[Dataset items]
^^^^
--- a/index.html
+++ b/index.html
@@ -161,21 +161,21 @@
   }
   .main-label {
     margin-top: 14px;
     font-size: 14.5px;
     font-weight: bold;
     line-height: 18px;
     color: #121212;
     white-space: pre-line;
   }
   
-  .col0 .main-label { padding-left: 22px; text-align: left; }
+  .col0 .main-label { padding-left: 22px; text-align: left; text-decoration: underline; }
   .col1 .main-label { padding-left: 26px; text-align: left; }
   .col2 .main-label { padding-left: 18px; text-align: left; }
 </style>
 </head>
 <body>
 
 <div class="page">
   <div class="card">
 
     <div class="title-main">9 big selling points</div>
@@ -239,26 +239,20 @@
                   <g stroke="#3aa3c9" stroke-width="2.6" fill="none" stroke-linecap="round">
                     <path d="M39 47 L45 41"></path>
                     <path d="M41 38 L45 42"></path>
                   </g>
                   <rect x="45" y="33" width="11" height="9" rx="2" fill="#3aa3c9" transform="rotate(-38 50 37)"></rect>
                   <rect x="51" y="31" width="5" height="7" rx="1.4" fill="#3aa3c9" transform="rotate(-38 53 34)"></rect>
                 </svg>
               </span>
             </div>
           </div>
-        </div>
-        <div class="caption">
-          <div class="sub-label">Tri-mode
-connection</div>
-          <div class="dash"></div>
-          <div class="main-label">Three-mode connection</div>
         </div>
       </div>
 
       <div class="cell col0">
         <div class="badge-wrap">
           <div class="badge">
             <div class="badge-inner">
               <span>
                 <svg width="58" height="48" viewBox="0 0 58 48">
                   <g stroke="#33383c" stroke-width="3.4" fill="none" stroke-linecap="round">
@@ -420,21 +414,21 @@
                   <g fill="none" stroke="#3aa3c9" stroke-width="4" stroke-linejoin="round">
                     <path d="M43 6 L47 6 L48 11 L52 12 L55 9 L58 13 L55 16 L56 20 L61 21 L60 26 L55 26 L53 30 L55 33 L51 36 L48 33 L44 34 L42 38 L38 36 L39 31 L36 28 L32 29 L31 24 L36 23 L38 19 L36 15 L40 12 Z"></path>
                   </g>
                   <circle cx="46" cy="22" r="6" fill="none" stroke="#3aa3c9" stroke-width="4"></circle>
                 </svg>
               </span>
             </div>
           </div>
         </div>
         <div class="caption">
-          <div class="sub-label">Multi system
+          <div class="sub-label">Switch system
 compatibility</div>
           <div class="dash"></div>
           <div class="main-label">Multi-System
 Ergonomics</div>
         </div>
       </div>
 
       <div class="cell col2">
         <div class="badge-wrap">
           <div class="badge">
^^^^
* **Aim of the exercise**
Type out each entry above again, exactly.

* **Your solution**
--- a/index.html
+++ b/index.html
@@ -161,21 +161,21 @@
   }
   .main-label {
     margin-top: 14px;
     font-size: 14.5px;
     font-weight: bold;
     line-height: 18px;
     color: #121212;
     white-space: pre-line;
   }
   
-  .col0 .main-label { padding-left: 22px; text-align: left; }
+  .col0 .main-label { padding-left: 22px; text-align: left; text-decoration: underline; }
   .col1 .main-label { padding-left: 26px; text-align: left; }
   .col2 .main-label { padding-left: 18px; text-align: left; }
 </style>
 </head>
 <body>
 
 <div class="page">
   <div class="card">
 
     <div class="title-main">9 big selling points</div>
@@ -239,26 +239,20 @@
                   <g stroke="#3aa3c9" stroke-width="2.6" fill="none" stroke-linecap="round">
                     <path d="M39 47 L45 41"></path>
                     <path d="M41 38 L45 42"></path>
                   </g>
                   <rect x="45" y="33" width="11" height="9" rx="2" fill="#3aa3c9" transform="rotate(-38 50 37)"></rect>
                   <rect x="51" y="31" width="5" height="7" rx="1.4" fill="#3aa3c9" transform="rotate(-38 53 34)"></rect>
                 </svg>
               </span>
             </div>
           </div>
-        </div>
-        <div class="caption">
-          <div class="sub-label">Tri-mode
-connection</div>
-          <div class="dash"></div>
-          <div class="main-label">Three-mode connection</div>
         </div>
       </div>
 
       <div class="cell col0">
         <div class="badge-wrap">
           <div class="badge">
             <div class="badge-inner">
               <span>
                 <svg width="58" height="48" viewBox="0 0 58 48">
                   <g stroke="#33383c" stroke-width="3.4" fill="none" stroke-linecap="round">
@@ -420,21 +414,21 @@
                   <g fill="none" stroke="#3aa3c9" stroke-width="4" stroke-linejoin="round">
                     <path d="M43 6 L47 6 L48 11 L52 12 L55 9 L58 13 L55 16 L56 20 L61 21 L60 26 L55 26 L53 30 L55 33 L51 36 L48 33 L44 34 L42 38 L38 36 L39 31 L36 28 L32 29 L31 24 L36 23 L38 19 L36 15 L40 12 Z"></path>
                   </g>
                   <circle cx="46" cy="22" r="6" fill="none" stroke="#3aa3c9" stroke-width="4"></circle>
                 </svg>
               </span>
             </div>
           </div>
         </div>
         <div class="caption">
-          <div class="sub-label">Multi system
+          <div class="sub-label">Switch system
 compatibility</div>
           <div class="dash"></div>
           <div class="main-label">Multi-System
 Ergonomics</div>
         </div>
       </div>
 
       <div class="cell col2">
         <div class="badge-wrap">
           <div class="badge">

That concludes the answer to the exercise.